**Before-and-after change records**
——————

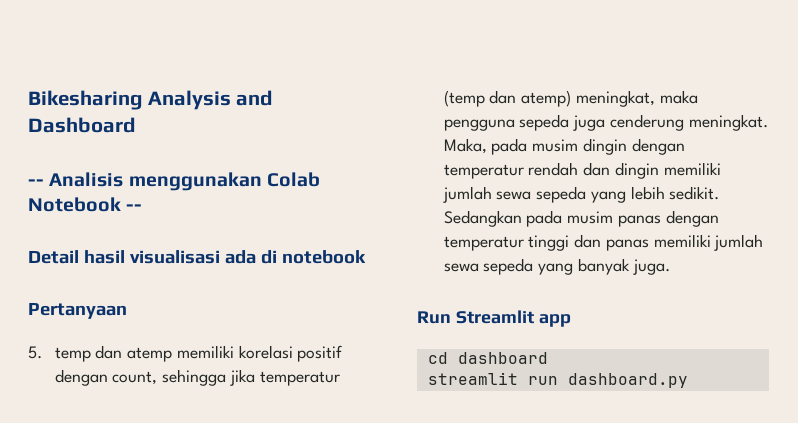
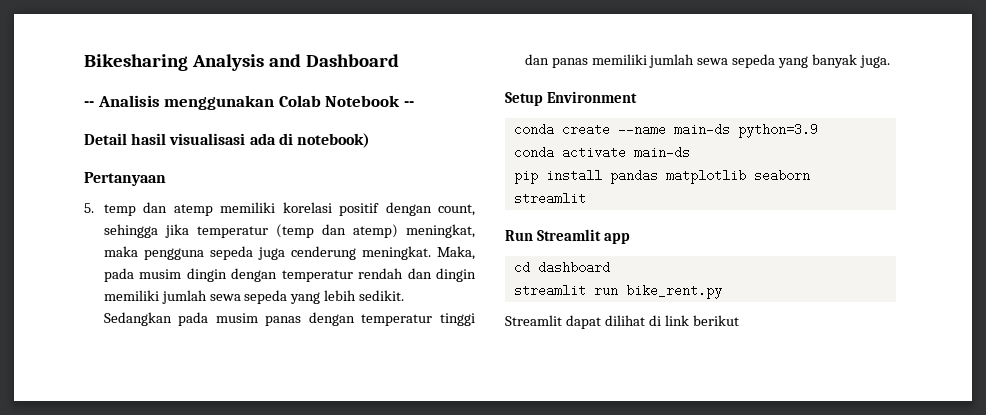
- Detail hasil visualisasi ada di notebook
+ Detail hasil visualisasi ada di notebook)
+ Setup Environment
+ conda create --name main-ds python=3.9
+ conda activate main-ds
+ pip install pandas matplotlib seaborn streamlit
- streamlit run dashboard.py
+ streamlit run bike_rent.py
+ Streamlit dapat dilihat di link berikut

——————

**Task to complete**
All lines above that contain "Detail" are required in the answer.

**Solution for this exercise**
- Detail hasil visualisasi ada di notebook
+ Detail hasil visualisasi ada di notebook)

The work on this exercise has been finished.